Rabbit diet advice

How to feed your rabbit to avoid health problems

It’s really important to learn about the way a rabbit digests its food. Then we can begin to understand why nutrition is so important when it comes to maintaining health and preventing problems. Rabbits have spent millions of years evolving a very efficient way of digesting grass and hay, but not much else! We must remember this when we feed them.

What happens when a rabbit eats?

  • Rabbit eats grass or hay
  • The food passes through the stomach and small intestine
  • This material is divided into…
    • Digestible fibre, which enters the caecum (a bit like a large appendix) and
    • Indigestible fibre, which helps the gut motion.
  • The digestible fibre, is then broken down, and is excreted as sticky droppings called caecotrophs. The rabbit then eats these straight from its bottom, and they are re-digested to extract essential nutrients.
  • The indigestible fibre is excreted as firm round droppings.
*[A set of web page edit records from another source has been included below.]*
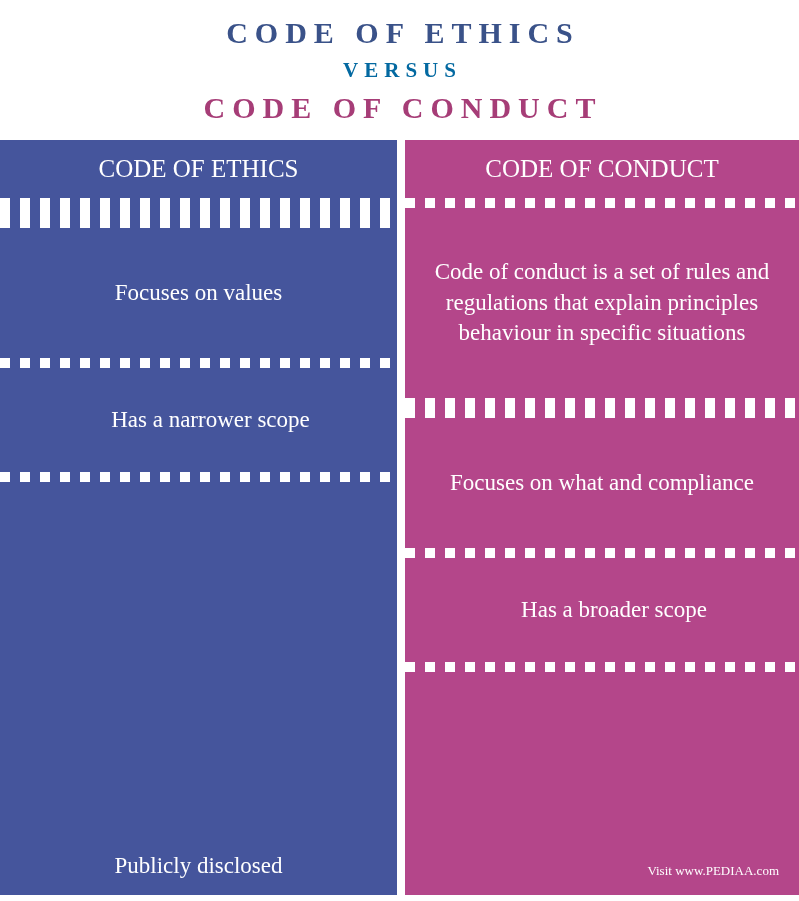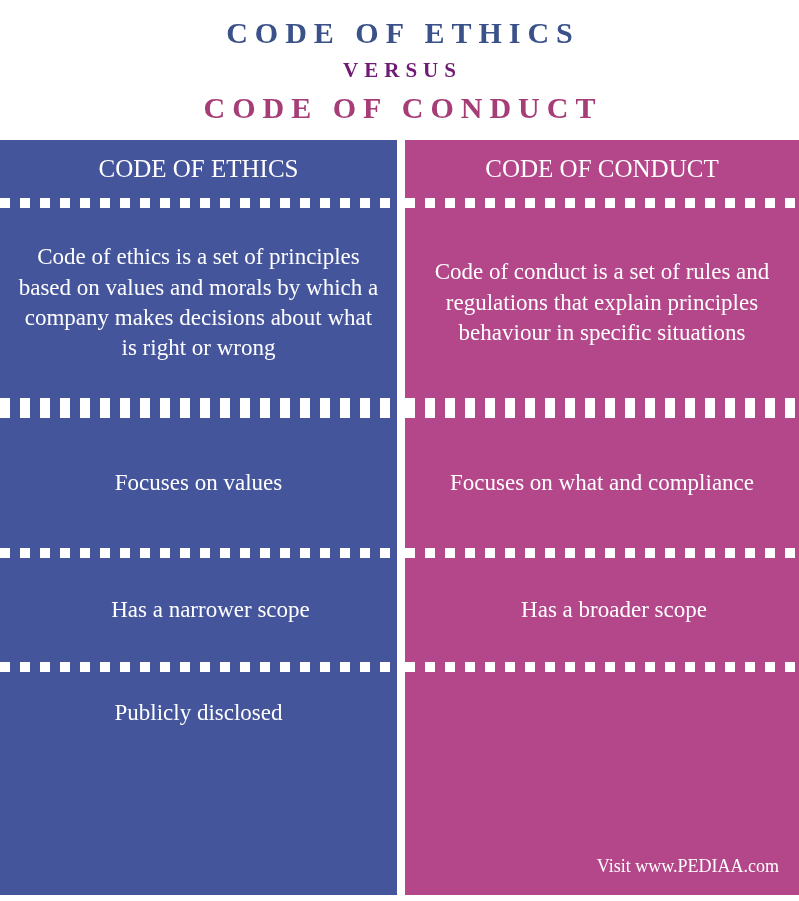"VERSUS" .title-versus { color: #701a75 -> #0369a1 }
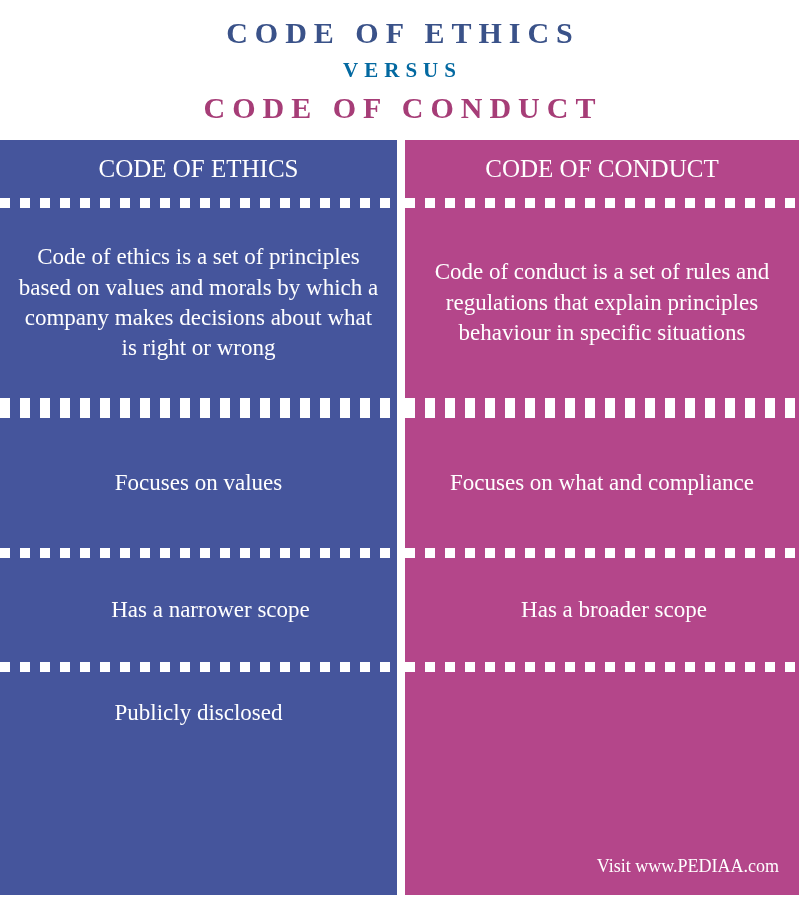"Code of ethics is a" div.cell { html: <div> <span>Code of ethics is a set of principles based on values and morals by which a company makes decisions about what is right or wrong</span> </div> -> none }
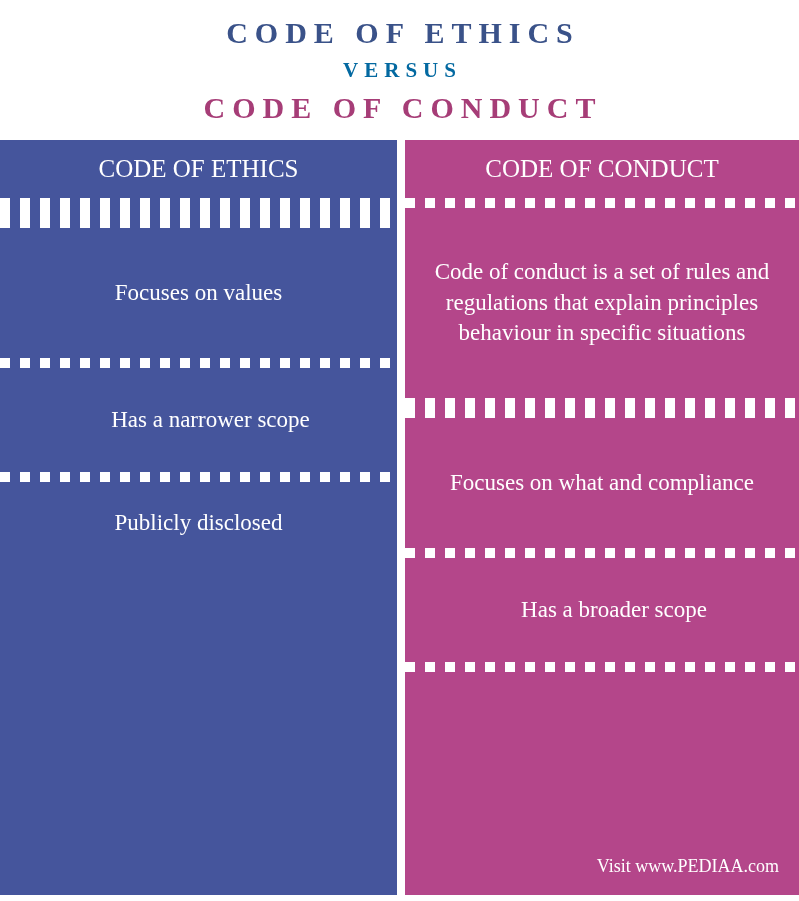"Publicly disclosed" .last-cell { justify-content: flex-start -> flex-end }
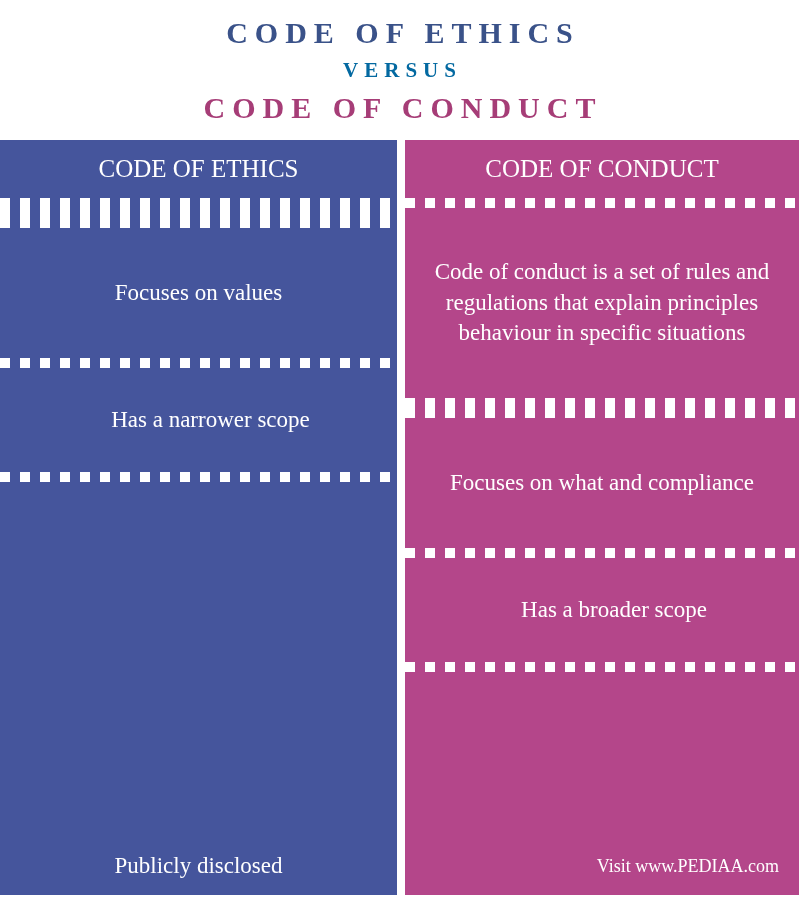"Visit www.PEDIAA.com" .attribution { font-size: 18px -> 13px }
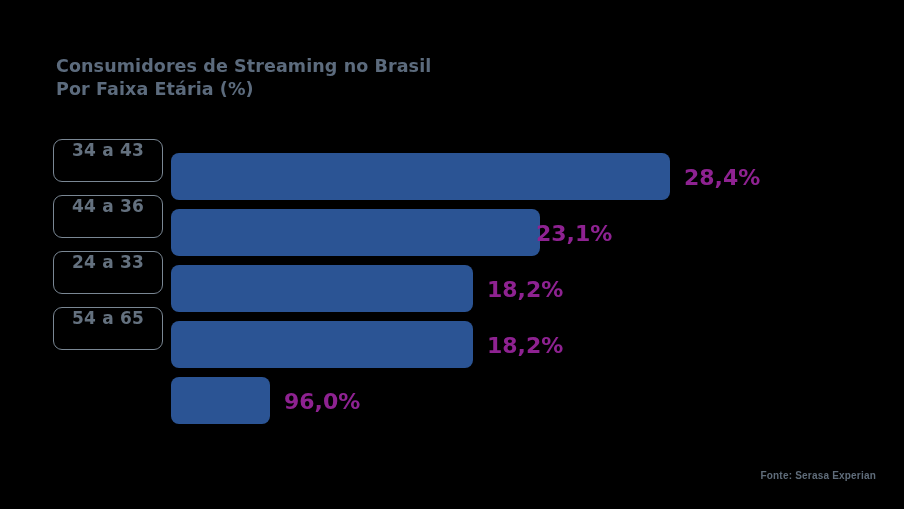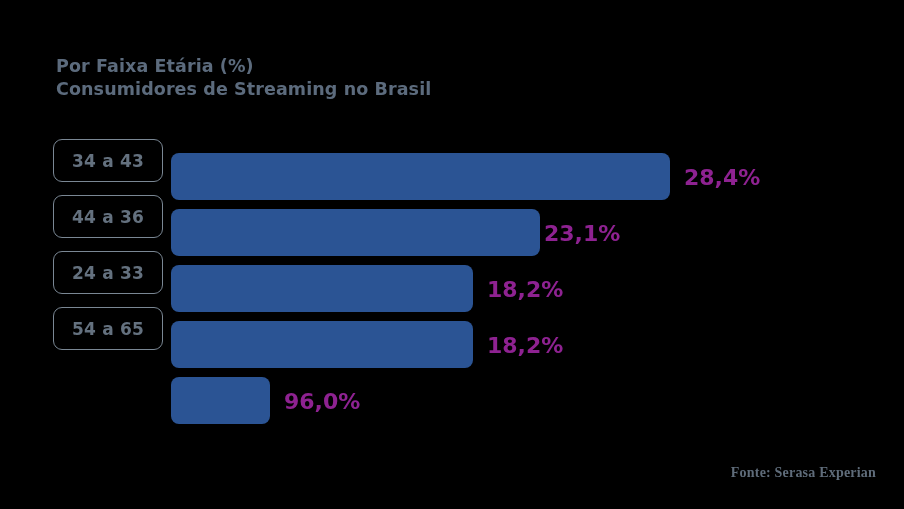"Por Faixa Etária (%)" div.title-line { order: before "Consumidores de Streaming no Brasil" -> after "Consumidores de Streaming no Brasil" }
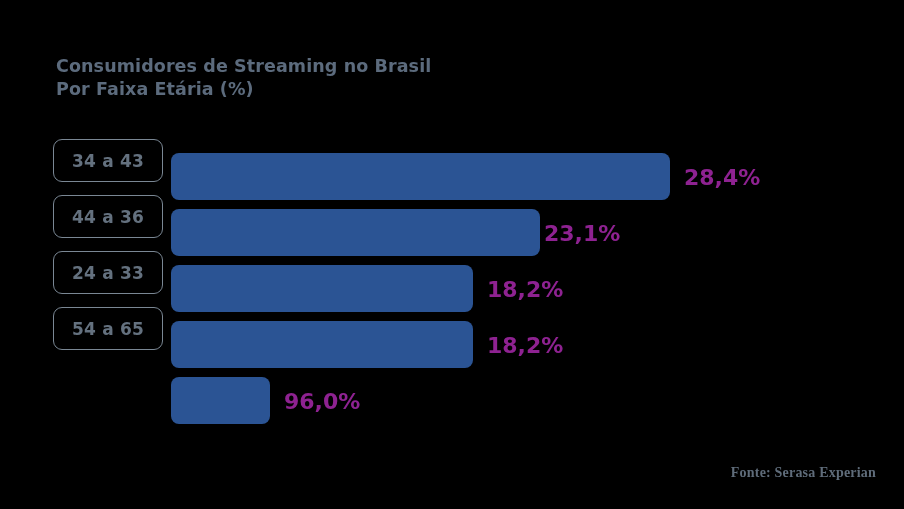"34 a 43" .cat-box { align-items: center -> flex-start }
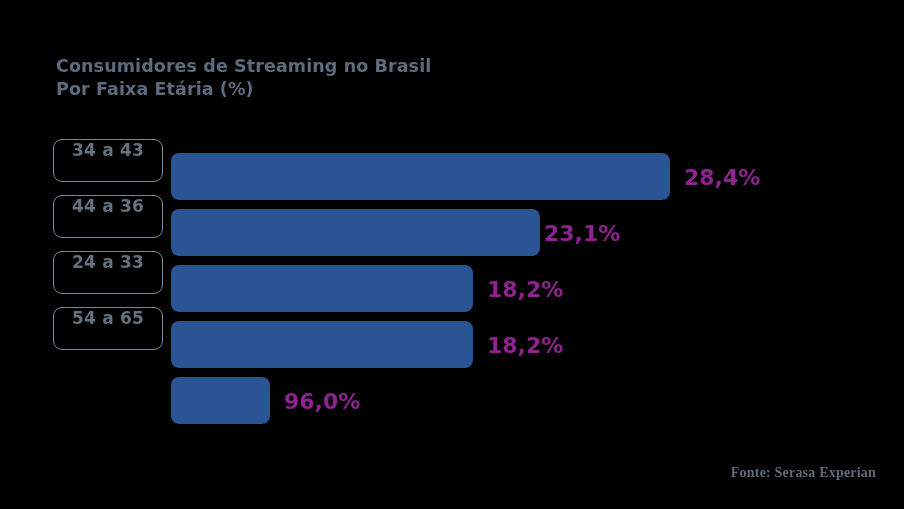"23,1%" span.bar-value { left: 373px -> 365px }
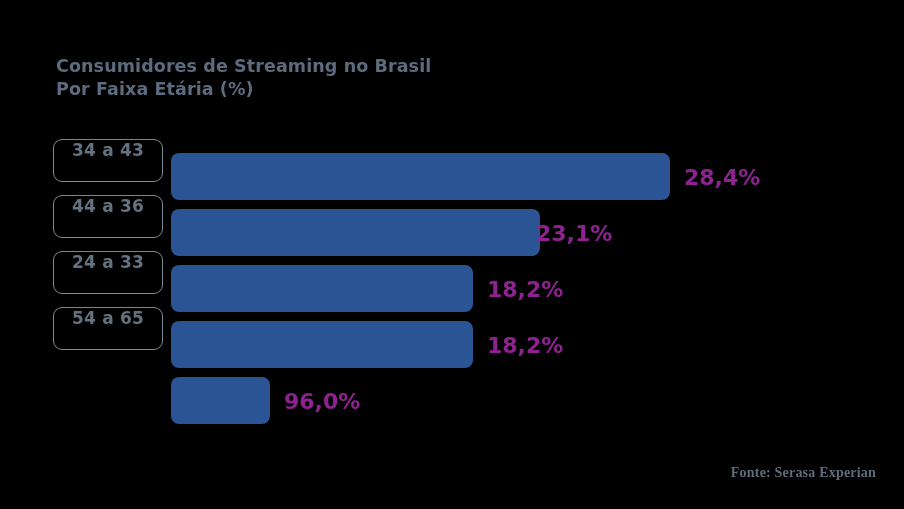"Fonte: Serasa Experian" .source { font-family: Liberation Serif, serif -> Liberation Sans, sans-serif; font-size: 14px -> 10px }
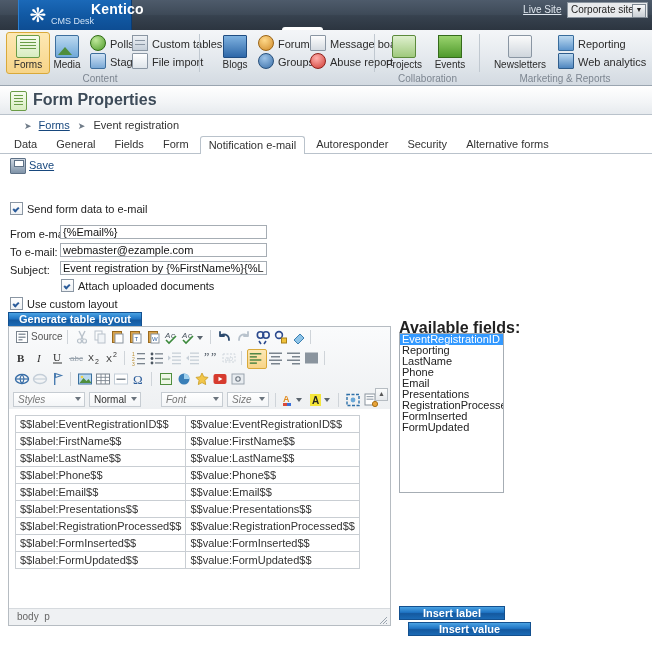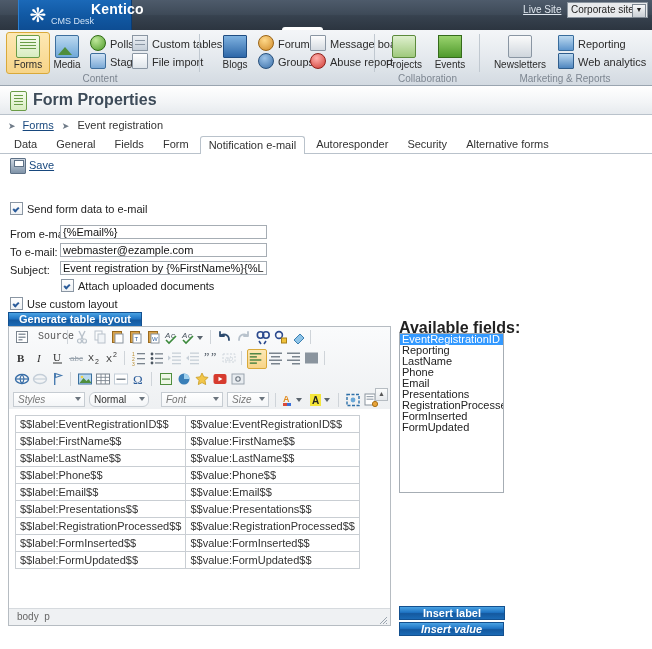"➤ Forms ➤ Event registration" .crumbs { padding-left: 8px -> 24px }
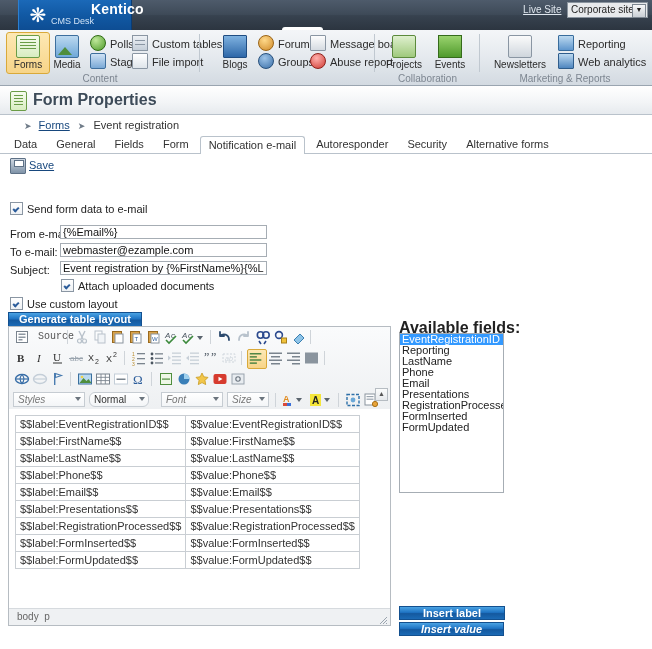"Source" div.tlabel { font-family: Liberation Mono, monospace -> none; left: 29px -> 22px }
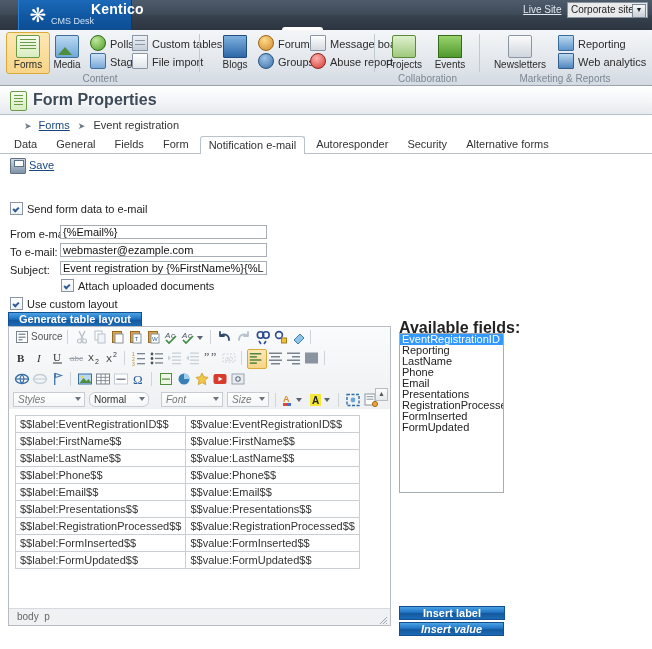"Normal" div.tsel { border-radius: 6px -> none; width: 60px -> 52px }
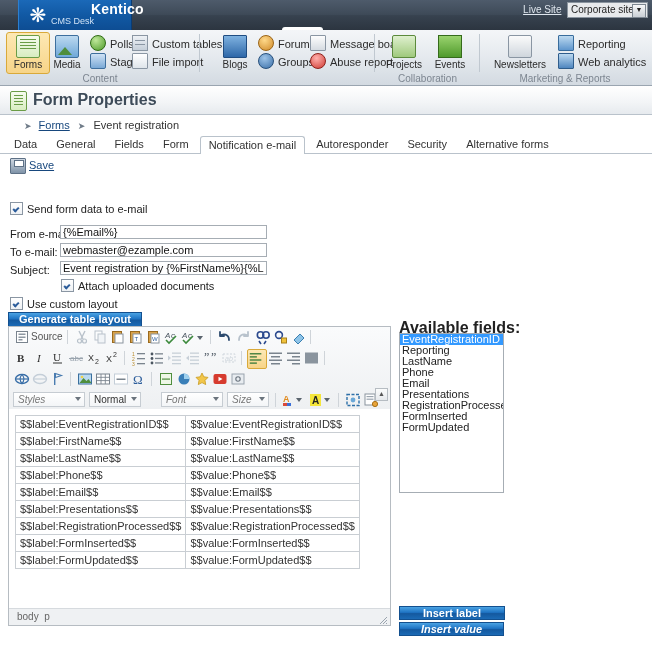"Insert value" div.bluebtn { font-style: italic -> none; left: 399px -> 408px; width: 105px -> 123px }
If a rabbit is not fed the right diet, the digestive processes are upset which results in health issues such as dental disease, gut stasis, bloat and obesity. In the wild, rabbits spend 70% of their time foraging. A constant supply of feeding hay and fresh grass is essential, so they can express normal behaviour patterns, and avoid behavioural problems.

What should you feed your rabbit?

Most of the health problems that we see in pet rabbits today could be avoided by feeding the appropriate diet.

The following is what you should feed your rabbit to keep them healthy:

  • 85-90% of a rabbit’s diet should consist of “feeding” hay/grass. This is the size of your rabbit per day in hay! (Bedding hay is a lower quality hay. It is fine for sleeping but not for eating!)
  • A tablespoon of nutritious nuggets (all one colour – brown/green)
  • Fresh greens – just a small handful. This can include pip less apples, asparagus, banana, basil, brussel sprouts, cauliflower leaves, celery, green pepper, kale, mint, oregano, parsley, savoy cabbage, spinach and turnip.
  • It is a good idea to include a small amount of healthy nature snacks (commercially produced) which can be mixed into the feeding hay to encourage eating it.
  • Always provide plenty of fresh water, and change this frequently.

What shouldn’t you feed your rabbit?

You should not feed your rabbit the following

  • Muesli type diets. You can recognise these diets as they look a bit like human muesli. They consist of different types of flakes, grains and nuggets, often containing bright colours. These appeal to the human eye but has no relevance to the rabbit’s nutritional needs. The mixture contains some high sugar pieces which rabbits are attracted to. This in turn makes them selectively feed, leaving the more healthy pieces behind. Muesli type feeding is responsible for a lot of health issues in rabbits so should be avoided. Unfortunately 25% of pet rabbits are still fed this diet, putting those pets at risk of poor health and disease.
  • The following fruit and veg is best avoided: Apple pips, avocado, carrot, potato, potato tops, any part of rhubarb plant, tomato plants and beans.

The main thing to remember is: A rabbit sized bundle of hay a day, is the best way to keep the vet away.

Always choose good quality feeding hay. Try putting it in a little hay rack where your rabbit likes to rest or above their litter tray. Try putting it in a cardboard tube, or wrapping it in a paper parcel. Willow balls are great to stuff the hay in as most rabbits love throwing them around. Anything to find novel ways of encouraging your bunny to eat all the hay he needs, will help keep him happy, hoppy and healthy!